• [TO DO]: Find the lines in the listing below that include the word "However", and report how many there are, with nothing more.

• [INFORMATION SUPPLIED]:
....

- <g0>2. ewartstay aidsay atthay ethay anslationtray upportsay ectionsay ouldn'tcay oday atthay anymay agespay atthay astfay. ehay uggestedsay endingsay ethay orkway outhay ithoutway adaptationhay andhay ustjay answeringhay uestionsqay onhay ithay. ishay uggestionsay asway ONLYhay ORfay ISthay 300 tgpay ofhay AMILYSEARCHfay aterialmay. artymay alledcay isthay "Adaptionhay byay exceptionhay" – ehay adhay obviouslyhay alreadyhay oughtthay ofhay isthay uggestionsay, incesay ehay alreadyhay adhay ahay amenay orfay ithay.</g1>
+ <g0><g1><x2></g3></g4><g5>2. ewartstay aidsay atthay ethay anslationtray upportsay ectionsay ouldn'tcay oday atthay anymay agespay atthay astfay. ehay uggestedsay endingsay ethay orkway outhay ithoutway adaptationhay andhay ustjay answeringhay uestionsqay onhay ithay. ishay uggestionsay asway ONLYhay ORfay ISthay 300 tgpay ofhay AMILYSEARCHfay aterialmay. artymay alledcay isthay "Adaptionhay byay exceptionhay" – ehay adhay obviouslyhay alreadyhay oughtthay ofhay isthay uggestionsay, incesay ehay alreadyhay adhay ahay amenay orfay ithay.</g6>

....

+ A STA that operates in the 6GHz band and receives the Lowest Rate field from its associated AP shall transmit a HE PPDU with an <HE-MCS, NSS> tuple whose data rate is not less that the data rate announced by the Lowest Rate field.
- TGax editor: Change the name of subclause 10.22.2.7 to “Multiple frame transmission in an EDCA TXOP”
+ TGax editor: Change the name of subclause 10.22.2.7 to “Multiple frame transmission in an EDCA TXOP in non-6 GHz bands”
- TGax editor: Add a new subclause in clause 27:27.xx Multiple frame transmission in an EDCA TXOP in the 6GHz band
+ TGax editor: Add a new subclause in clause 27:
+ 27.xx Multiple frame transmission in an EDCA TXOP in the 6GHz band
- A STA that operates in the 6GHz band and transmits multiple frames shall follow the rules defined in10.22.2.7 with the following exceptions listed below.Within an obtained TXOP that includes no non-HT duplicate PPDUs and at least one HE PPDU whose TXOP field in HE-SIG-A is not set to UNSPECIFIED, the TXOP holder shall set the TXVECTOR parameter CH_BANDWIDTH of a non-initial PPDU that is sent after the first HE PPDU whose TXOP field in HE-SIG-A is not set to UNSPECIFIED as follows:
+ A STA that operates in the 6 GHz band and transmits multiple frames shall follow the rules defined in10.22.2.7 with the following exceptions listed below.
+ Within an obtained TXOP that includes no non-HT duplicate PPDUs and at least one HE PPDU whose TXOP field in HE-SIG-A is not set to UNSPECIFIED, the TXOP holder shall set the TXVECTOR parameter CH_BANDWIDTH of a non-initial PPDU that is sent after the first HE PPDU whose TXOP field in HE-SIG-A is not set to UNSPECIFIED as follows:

....

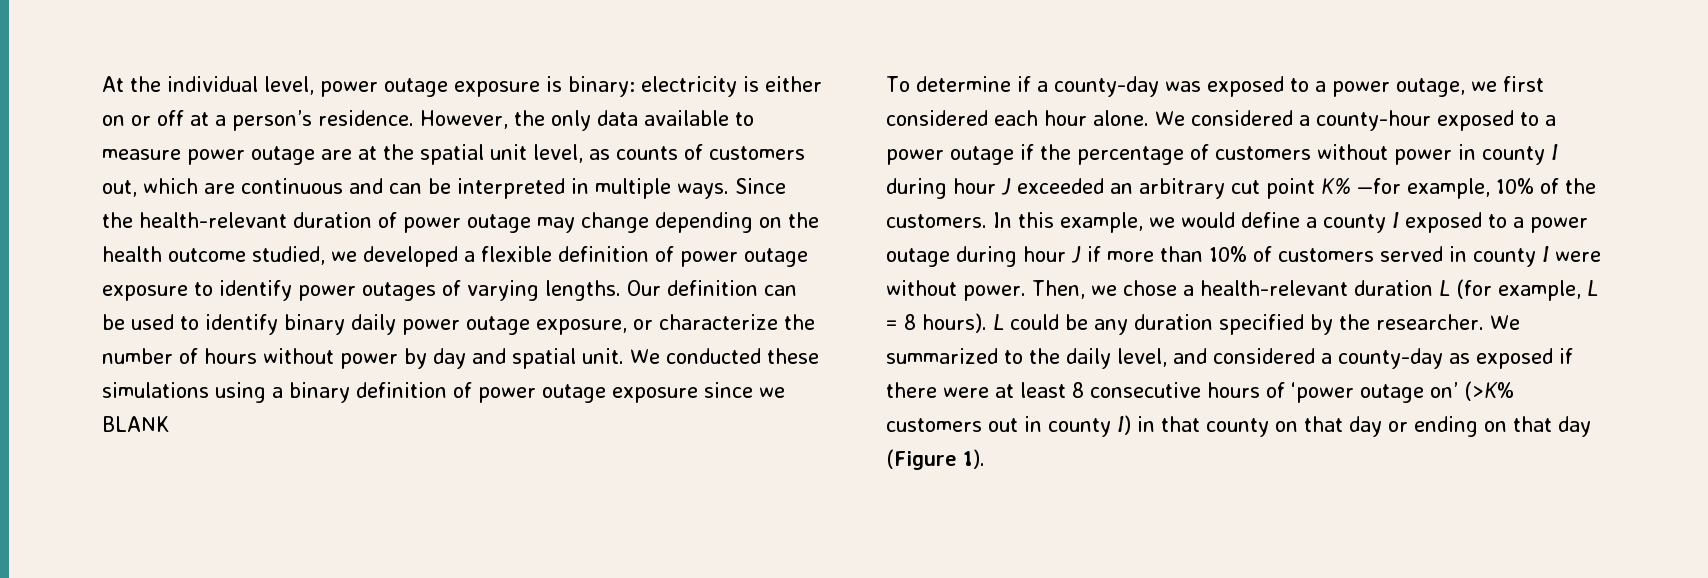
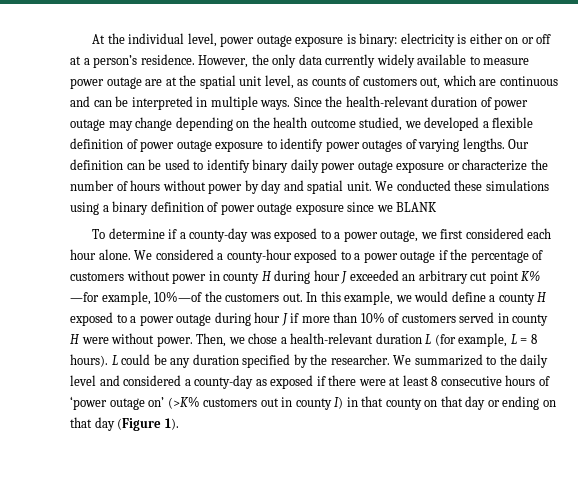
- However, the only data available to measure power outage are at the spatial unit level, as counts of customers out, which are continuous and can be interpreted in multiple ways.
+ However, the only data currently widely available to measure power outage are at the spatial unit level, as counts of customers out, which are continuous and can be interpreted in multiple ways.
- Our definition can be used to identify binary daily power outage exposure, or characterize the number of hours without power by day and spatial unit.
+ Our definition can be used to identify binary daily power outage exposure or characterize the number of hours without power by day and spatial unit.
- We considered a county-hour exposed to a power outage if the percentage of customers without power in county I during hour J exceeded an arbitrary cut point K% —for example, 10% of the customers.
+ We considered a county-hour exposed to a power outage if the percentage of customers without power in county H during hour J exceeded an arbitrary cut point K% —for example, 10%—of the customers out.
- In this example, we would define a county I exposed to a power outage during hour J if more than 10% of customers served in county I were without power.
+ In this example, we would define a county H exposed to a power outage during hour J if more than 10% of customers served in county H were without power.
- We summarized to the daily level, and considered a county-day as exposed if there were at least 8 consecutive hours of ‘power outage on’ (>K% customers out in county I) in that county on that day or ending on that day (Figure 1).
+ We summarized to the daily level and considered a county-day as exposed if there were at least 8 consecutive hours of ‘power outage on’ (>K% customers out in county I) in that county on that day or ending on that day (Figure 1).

....

• [SOLUTION FOR THIS PROBLEM]: 2